Search code examples
scalaapache-sparkinheritanceapache-spark-datasetframeless

Spark UDF doesn't get decoded dataset class using org.typelevel.frameless encoder injection


I asked a question about how to implement a spark dataset with case class inheritance (see Spark Dataset with case class inheritance) and got a helpful reply to use org.typelevel.frameless to inject an encoder.

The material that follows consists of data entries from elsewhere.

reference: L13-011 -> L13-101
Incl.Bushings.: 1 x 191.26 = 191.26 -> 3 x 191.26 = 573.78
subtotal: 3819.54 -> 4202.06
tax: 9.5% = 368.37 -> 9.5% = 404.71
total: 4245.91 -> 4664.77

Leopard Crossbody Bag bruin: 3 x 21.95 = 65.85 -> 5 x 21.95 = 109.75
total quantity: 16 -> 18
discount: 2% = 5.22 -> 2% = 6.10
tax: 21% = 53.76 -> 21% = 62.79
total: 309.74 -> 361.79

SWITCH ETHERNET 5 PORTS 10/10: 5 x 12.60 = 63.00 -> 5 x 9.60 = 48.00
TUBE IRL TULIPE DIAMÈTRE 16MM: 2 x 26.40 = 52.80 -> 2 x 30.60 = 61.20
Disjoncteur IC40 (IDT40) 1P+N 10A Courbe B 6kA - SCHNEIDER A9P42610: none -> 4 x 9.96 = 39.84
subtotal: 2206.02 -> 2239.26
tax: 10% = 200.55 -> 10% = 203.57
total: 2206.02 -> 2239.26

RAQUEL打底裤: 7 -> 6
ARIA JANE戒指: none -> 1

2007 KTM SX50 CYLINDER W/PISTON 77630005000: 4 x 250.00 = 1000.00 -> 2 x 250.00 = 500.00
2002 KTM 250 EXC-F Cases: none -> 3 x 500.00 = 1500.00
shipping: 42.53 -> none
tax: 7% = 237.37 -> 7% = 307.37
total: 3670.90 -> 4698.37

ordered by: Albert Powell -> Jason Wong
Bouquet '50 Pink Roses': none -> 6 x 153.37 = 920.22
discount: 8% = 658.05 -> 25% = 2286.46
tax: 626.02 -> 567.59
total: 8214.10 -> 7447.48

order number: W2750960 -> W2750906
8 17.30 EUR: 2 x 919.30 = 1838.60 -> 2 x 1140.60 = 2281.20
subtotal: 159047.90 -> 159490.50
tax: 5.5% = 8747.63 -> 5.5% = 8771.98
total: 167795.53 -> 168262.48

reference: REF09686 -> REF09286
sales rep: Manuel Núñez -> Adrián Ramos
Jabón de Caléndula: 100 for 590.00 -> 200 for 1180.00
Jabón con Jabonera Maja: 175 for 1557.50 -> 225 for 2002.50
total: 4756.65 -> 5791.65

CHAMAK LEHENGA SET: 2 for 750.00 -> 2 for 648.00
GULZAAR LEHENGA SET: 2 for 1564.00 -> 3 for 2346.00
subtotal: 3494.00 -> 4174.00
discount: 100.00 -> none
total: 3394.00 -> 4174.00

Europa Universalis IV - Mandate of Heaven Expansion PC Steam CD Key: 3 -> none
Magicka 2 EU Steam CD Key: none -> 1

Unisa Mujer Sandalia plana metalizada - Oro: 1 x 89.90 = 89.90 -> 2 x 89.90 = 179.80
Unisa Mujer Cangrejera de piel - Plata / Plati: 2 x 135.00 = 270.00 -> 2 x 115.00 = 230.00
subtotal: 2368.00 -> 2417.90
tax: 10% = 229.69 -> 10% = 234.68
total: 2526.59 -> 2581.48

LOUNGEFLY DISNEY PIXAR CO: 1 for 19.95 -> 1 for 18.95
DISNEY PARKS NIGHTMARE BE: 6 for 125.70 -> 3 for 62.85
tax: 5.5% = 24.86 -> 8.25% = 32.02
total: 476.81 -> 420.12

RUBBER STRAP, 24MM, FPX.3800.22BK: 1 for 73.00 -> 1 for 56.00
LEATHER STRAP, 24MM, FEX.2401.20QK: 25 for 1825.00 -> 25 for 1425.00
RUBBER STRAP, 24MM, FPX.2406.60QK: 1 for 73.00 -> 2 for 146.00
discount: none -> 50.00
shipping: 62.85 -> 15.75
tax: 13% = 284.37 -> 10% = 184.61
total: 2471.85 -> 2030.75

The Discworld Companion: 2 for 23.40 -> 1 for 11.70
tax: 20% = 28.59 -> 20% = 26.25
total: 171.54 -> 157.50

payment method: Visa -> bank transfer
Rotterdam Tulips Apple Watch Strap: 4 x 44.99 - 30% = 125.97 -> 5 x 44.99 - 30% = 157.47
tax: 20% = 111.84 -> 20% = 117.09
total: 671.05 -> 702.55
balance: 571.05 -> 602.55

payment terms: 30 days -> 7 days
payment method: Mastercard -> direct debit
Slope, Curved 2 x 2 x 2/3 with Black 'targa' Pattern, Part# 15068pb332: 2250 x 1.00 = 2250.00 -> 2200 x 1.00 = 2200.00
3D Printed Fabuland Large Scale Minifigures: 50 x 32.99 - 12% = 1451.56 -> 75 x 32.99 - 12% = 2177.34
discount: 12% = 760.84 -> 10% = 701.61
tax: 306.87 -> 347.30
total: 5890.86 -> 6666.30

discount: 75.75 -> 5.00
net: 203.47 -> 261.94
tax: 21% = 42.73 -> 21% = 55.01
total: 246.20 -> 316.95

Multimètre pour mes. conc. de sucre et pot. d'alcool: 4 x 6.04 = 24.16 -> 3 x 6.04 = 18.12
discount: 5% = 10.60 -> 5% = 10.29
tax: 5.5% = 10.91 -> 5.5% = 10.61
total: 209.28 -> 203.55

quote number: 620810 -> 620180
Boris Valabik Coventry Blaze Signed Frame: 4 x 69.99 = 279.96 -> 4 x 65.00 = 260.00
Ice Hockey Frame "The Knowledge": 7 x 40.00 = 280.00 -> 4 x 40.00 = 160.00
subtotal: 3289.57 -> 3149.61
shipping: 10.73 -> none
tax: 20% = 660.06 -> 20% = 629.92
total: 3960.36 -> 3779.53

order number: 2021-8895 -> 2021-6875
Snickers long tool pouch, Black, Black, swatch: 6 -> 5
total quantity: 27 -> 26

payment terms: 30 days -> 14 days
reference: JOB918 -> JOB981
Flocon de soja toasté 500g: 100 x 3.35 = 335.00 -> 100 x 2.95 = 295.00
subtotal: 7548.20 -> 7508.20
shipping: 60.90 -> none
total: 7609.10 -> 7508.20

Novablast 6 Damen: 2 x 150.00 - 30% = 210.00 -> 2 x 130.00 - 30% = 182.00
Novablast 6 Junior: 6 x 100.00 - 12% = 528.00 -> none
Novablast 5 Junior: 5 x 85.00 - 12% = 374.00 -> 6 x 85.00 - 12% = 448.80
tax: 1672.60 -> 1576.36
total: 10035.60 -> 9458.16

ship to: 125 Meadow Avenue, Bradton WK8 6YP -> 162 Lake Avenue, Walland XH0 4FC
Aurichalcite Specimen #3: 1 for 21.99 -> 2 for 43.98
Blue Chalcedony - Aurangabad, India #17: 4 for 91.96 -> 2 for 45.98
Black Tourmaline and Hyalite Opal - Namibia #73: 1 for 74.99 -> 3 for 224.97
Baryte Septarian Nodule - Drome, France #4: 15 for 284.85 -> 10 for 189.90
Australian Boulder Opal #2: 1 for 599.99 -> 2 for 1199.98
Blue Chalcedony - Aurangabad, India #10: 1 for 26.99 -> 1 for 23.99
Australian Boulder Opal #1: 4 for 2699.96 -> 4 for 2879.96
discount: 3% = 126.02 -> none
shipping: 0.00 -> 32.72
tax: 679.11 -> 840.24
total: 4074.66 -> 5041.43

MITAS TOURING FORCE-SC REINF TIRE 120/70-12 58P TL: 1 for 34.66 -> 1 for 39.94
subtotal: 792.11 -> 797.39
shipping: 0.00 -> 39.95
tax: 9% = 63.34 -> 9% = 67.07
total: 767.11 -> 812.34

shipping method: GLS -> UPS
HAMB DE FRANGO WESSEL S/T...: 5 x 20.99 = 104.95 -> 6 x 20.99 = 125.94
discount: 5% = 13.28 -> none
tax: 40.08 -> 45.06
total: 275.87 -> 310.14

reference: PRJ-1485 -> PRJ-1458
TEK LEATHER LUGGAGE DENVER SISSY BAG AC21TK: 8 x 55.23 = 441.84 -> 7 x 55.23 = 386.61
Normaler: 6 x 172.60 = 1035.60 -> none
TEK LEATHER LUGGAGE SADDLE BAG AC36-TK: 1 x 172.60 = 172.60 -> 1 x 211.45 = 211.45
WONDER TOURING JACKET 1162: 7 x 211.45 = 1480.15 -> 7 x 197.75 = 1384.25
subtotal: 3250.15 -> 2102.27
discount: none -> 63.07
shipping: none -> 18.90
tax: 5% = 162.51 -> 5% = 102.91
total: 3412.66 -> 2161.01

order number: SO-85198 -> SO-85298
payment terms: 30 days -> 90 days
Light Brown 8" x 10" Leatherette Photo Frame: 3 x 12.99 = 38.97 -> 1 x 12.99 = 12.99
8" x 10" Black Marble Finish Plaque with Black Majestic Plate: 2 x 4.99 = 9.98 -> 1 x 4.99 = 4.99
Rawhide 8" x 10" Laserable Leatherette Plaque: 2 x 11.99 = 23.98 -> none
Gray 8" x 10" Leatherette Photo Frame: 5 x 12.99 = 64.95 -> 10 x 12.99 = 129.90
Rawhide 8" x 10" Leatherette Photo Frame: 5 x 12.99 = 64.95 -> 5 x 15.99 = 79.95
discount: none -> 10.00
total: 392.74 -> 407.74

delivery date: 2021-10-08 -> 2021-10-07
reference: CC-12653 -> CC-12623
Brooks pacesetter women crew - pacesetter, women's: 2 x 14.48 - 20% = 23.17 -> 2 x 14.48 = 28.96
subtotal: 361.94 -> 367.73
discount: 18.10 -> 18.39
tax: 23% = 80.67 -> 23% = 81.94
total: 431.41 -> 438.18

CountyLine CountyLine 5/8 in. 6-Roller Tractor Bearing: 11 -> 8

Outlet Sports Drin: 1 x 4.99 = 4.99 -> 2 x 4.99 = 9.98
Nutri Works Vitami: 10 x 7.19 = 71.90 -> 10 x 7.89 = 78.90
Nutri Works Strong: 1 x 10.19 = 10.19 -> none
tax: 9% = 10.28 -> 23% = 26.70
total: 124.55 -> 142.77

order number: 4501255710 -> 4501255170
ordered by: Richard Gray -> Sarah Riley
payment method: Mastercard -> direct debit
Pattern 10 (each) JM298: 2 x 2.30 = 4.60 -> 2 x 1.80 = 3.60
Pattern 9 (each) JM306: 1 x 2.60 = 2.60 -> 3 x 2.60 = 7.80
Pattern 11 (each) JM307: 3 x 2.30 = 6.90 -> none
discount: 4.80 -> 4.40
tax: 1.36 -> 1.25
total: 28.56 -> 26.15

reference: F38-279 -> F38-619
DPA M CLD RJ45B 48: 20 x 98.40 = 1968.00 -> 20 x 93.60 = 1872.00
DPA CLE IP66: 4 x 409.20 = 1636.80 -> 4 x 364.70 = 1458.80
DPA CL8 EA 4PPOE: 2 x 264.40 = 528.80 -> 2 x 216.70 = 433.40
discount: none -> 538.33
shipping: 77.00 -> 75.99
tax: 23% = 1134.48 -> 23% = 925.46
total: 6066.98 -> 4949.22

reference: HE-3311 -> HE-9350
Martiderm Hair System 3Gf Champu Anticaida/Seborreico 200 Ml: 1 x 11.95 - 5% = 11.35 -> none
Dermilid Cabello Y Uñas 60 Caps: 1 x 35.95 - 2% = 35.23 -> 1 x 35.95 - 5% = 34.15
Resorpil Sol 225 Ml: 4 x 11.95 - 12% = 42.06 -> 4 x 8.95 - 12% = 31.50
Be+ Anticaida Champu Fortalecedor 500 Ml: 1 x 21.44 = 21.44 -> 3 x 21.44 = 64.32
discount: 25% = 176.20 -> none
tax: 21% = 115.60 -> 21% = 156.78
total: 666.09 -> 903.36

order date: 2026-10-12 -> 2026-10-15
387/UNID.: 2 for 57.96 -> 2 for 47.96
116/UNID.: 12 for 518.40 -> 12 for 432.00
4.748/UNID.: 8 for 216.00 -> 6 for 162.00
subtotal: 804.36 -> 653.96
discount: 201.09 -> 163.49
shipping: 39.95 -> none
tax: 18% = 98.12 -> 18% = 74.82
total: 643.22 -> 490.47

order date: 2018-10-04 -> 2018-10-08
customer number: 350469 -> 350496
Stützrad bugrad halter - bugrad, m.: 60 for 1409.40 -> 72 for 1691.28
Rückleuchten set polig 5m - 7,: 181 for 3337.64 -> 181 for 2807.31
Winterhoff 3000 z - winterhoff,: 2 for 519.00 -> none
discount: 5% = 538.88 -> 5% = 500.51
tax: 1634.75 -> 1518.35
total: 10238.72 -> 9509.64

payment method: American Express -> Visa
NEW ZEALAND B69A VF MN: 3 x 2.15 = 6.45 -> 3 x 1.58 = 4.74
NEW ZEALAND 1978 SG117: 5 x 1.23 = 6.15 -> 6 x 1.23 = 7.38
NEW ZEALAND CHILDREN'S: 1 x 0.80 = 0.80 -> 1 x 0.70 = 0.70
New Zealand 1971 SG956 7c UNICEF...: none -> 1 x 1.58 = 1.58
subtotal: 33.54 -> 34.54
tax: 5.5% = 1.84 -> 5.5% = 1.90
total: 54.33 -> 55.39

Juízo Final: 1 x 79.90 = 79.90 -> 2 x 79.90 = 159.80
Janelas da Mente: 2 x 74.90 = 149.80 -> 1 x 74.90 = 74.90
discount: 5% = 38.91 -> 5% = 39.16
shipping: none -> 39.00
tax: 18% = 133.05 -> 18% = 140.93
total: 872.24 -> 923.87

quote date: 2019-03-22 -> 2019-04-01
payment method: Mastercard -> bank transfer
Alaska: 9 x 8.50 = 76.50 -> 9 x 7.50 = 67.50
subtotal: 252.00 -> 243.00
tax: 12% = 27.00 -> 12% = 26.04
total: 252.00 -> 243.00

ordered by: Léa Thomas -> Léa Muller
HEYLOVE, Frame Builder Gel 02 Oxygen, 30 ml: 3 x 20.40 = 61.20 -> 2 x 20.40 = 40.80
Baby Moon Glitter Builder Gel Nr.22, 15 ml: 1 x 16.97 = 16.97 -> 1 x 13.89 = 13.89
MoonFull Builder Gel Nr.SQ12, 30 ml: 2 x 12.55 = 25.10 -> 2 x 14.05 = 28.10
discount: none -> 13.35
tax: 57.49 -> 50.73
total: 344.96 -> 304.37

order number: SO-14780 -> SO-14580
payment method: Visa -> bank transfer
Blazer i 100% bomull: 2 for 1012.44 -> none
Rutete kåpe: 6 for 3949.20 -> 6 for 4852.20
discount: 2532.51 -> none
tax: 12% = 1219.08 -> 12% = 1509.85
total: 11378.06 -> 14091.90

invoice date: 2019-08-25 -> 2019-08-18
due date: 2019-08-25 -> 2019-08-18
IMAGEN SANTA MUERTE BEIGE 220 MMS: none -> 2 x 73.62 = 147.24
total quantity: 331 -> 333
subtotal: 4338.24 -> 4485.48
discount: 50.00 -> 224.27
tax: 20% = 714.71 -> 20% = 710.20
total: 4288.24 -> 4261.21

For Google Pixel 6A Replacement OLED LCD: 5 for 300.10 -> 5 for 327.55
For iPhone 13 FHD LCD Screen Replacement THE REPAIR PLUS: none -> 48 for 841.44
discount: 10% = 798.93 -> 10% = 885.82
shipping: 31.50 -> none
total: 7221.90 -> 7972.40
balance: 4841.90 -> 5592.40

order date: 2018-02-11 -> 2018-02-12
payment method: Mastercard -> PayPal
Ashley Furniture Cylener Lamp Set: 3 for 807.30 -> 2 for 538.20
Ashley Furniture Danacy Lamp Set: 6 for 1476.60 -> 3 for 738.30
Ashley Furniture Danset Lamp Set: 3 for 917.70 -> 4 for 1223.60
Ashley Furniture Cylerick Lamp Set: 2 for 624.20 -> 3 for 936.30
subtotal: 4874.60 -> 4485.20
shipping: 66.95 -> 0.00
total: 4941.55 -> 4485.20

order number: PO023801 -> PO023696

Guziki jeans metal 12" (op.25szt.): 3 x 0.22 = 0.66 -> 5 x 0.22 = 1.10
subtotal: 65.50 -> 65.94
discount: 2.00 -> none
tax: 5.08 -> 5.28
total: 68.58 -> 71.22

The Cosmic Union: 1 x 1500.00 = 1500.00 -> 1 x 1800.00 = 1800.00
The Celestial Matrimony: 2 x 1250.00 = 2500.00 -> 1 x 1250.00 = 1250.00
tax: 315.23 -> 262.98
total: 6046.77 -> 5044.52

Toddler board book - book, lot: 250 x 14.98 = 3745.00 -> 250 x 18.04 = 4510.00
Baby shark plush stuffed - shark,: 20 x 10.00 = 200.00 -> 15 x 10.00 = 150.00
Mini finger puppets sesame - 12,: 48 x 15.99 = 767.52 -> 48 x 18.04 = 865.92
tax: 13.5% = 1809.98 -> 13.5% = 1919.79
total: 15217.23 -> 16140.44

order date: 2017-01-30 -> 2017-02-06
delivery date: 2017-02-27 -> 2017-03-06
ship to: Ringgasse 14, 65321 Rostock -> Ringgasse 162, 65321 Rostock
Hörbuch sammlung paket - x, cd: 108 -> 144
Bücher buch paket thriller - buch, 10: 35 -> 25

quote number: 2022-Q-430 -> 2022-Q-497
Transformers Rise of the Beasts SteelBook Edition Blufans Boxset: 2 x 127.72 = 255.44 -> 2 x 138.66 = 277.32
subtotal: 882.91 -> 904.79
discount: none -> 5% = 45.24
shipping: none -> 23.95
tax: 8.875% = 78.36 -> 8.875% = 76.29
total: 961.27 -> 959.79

In the original question I had a Base trait and two case classes A and B and wanted to create a Dataset as a sequence of Base objects. The frameless injector worked nicely so I extended my test to have a third case class C that had two Base properties:

trait Base {
  def name: String
}

case class A(name: String, number: Int) extends Base

case class B(name: String, text: String) extends Base

case class C(x: Base, y: Base)

I did this because I wanted to test a UDF that could be passed a Base column and would get the decoded case class. To use frameless I set up some implicit variables for the injector and encoders:

object dataSetImplicits {
    implicit val baseHolder: Injection[Base, Struct] = new Injection[Base, Struct] with Serializable {
      def invert(a: Struct): Base =
        a match {
          case Struct("A", name, Some(number), None) => A(name, number)
          case Struct("B", name, None, Some(text)) => B(name, text)
          case _ => throw new Exception(f"Invalid Base structure {s}")
        }

      def apply(b: Base): Struct =
        b match {
          case A(name, number) => Struct("A", name, number = Some(number))
          case B(name, text) => Struct("B", name, text = Some(text))
        }
    }
    implicit val baseEnc  = TypedExpressionEncoder[Base]
    implicit val cEnc = TypedExpressionEncoder[C]
}

And then ran my local scalatest

import sparkSession.implicits._
import dataSetImplicits._

val a = A("Alice", 32)
val b = B("Bob", "foo")
val lb = Seq(C(a, b))

val ds: Dataset[C] = lb.toDS()

def processBase(b: Base): String = {
  b match {
    case A(name, number) => f"$name has number $number"
    case B(name, text) => f"$name has text $text"
    case _ => "Don't know"
  }
}
val processBaseUdf = udf(processBase(_))

var df = ds.withColumn("xResult", processBaseUdf(ds("x")))
df = df.withColumn("yResult", processBaseUdf(ds("y")))
df.show()

The expected result was

+--------------------+-------------------+-------------------+----------------+
|                   x|                  y|            xResult|         yResult|
+--------------------+-------------------+-------------------+----------------+
|{A, Alice, 32, NULL}|{B, Bob, NULL, foo}|Alice has number 32|Bob has text foo|
+--------------------+-------------------+-------------------+----------------+

But the test failed because the UDF is passed the Struct type and not the Base object.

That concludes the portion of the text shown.